Abandon Studying the Historical Jesus? No, We Need Context
A response to 'The Jesus We'll Never Know.'
Darrell Bock | posted 4/09/2010 09:50AM
I enjoyed Scot McKnight's piece on the Historical Jesus, because much of it is important to say. Historical Jesus work is often deconstructive (the key word here is often). History at its best is reconstructive work, based in probability and working in a discipline that is severely limited in what it can deliver.
There are many historical Jesuses out there, and many have the face of the scholar who studies them in terms of his or her own desires for Jesus. Historical Jesus work cannot take the place of faith. The Jesus that the church and world deals with is the Jesus of the gospels. All fair points. But historical Jesus work matters, and it matters a lot. Here is why.
Contrary to what Scot suggested, no one claims that historical Jesus work gives us or seeks to give us an uninterpreted Jesus. Anyone who demands to be taken seriously as one sent from God (as Jesus did in his mission and work) comes with an interpretive package wrapped up in his actions. Historical work helps us get the context of those actions. How can one fully appreciate what the temple act (the "cleansing of the temple") meant without understanding Second Temple Jewish expectation that the new era would purge the temple and call people to a renewed righteousness? People who work only with the text of the Bible might miss this backdrop. It is precisely this kind of context that historical work gives us, or at least can alert us to, so we read our gospels more carefully.
As both Tom and Craig alluded to but I wish to highlight, there are different kinds of historical Jesus work. Some seek to reduce the data base of Jesus (and challenge the sources), but others seek to illuminate the sources and help to explain what is going on. Yes, we cannot "prove" it all, but we can make a compelling case for much of it, even key parts of it. When a compelling case is made, and when the burden of proof is high, that is impressive.
This is why the key criteria in this other type of more constructive work is not double dissimilarity (whether Jesus' sayings or actions are different from both Second Temple Judaism and early Christianity). Instead, emphasis is placed on multiple attestation (how many sources say it happened), embarrassment, and other features that reveal the source depth of our Jesus material or place it in cultural context.
Source depth means we can show how certain teachings and themes reach deep into the Jesus tradition (for example, the Son of Man theme is deeply rooted in the tradition). When a theme runs across various strands, a compelling case can be made that the attested event should not be easily set aside—even among those who are skeptical about the gospels.
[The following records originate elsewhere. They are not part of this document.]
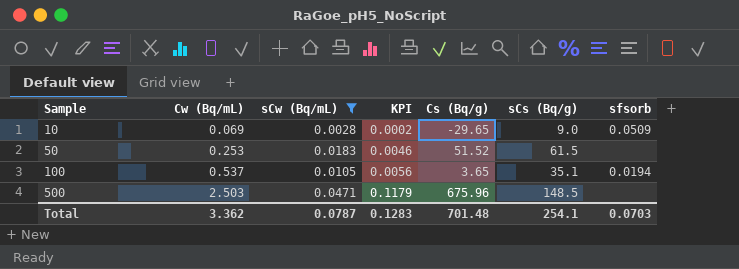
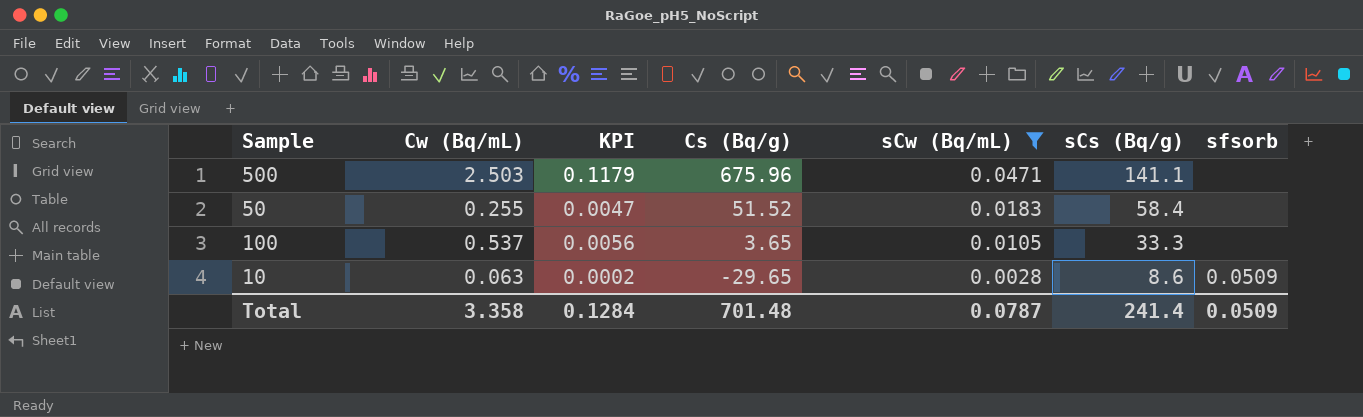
row order: Sample ascending -> Cs (Bq/g) descending
column sCw (Bq/mL) | position: 3 -> 5
500 | sCs (Bq/g): 148.5 -> 141.1
50 | Cw (Bq/mL): 0.253 -> 0.255
50 | KPI: 0.0046 -> 0.0047
50 | sCs (Bq/g): 61.5 -> 58.4
100 | sCs (Bq/g): 35.1 -> 33.3
100 | sfsorb: 0.0194 -> none
10 | Cw (Bq/mL): 0.069 -> 0.063
10 | sCs (Bq/g): 9.0 -> 8.6
Total | Cw (Bq/mL): 3.362 -> 3.358
Total | KPI: 0.1283 -> 0.1284
Total | sCs (Bq/g): 254.1 -> 241.4
Total | sfsorb: 0.0703 -> 0.0509

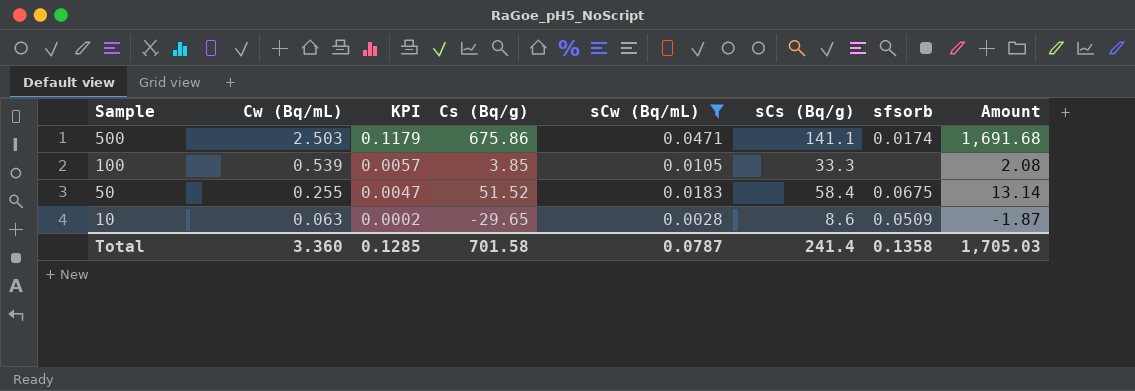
row order: Cs (Bq/g) descending -> Sample descending
column Amount | formula: none -> [Cw (Bq/mL)] * [Cs (Bq/g)]
500 | Cs (Bq/g): 675.96 -> 675.86
500 | sfsorb: none -> 0.0174
100 | Cw (Bq/mL): 0.537 -> 0.539
100 | KPI: 0.0056 -> 0.0057
100 | Cs (Bq/g): 3.65 -> 3.85
50 | sfsorb: none -> 0.0675
Total | Cw (Bq/mL): 3.358 -> 3.360
Total | KPI: 0.1284 -> 0.1285
Total | Cs (Bq/g): 701.48 -> 701.58
Total | sfsorb: 0.0509 -> 0.1358

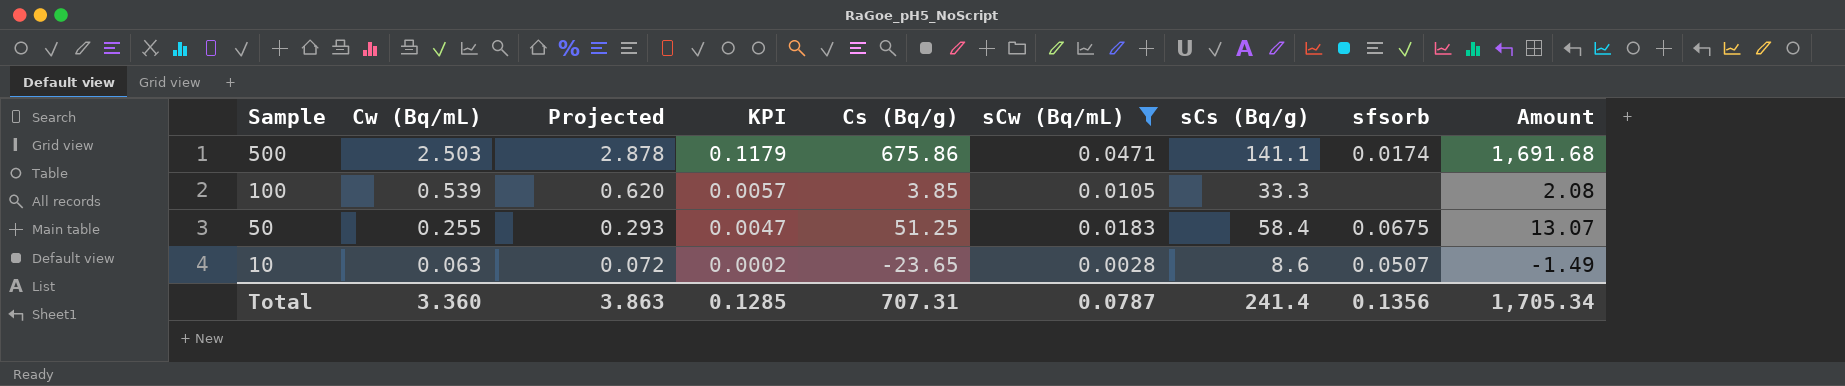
column Projected | formula: none -> [Cw (Bq/mL)] * 1.15
50 | Cs (Bq/g): 51.52 -> 51.25
50 | Amount: 13.14 -> 13.07
10 | Cs (Bq/g): -29.65 -> -23.65
10 | sfsorb: 0.0509 -> 0.0507
10 | Amount: -1.87 -> -1.49
Total | Cs (Bq/g): 701.58 -> 707.31
Total | sfsorb: 0.1358 -> 0.1356
Total | Amount: 1,705.03 -> 1,705.34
The criterion of embarrassment attacks skeptical claims that the early church has made up scenes, events, or sayings by showing it is very unlikely the church would create an event that could leave a misimpression, bad impression, or no impression. Examples here abound. Why would the church invent the story of John the Baptist baptizing Jesus, where Jesus is baptized for forgiveness of sins and is for a time subordinate to John, unless it really happened? Why record Jesus calling Peter unless it really happened? Shaming Peter is not the best way to promote your leadership after the fact! Would the church have made up women as the first witnesses to whom the resurrection was announced in a time when women were not seen as credible witnesses? The more skeptical model claims we have created a posthumous story that tries to sell an unpopular idea (physical resurrection) using witnesses that do not culturally count. Not likely. The women are in the story because they were a part of the original, counter-cultural story. Now all of this is "historical Jesus" logic, using criteria Scot did not mention. These examples matter, because these kinds of discussions apply well to key parts of the Jesus story.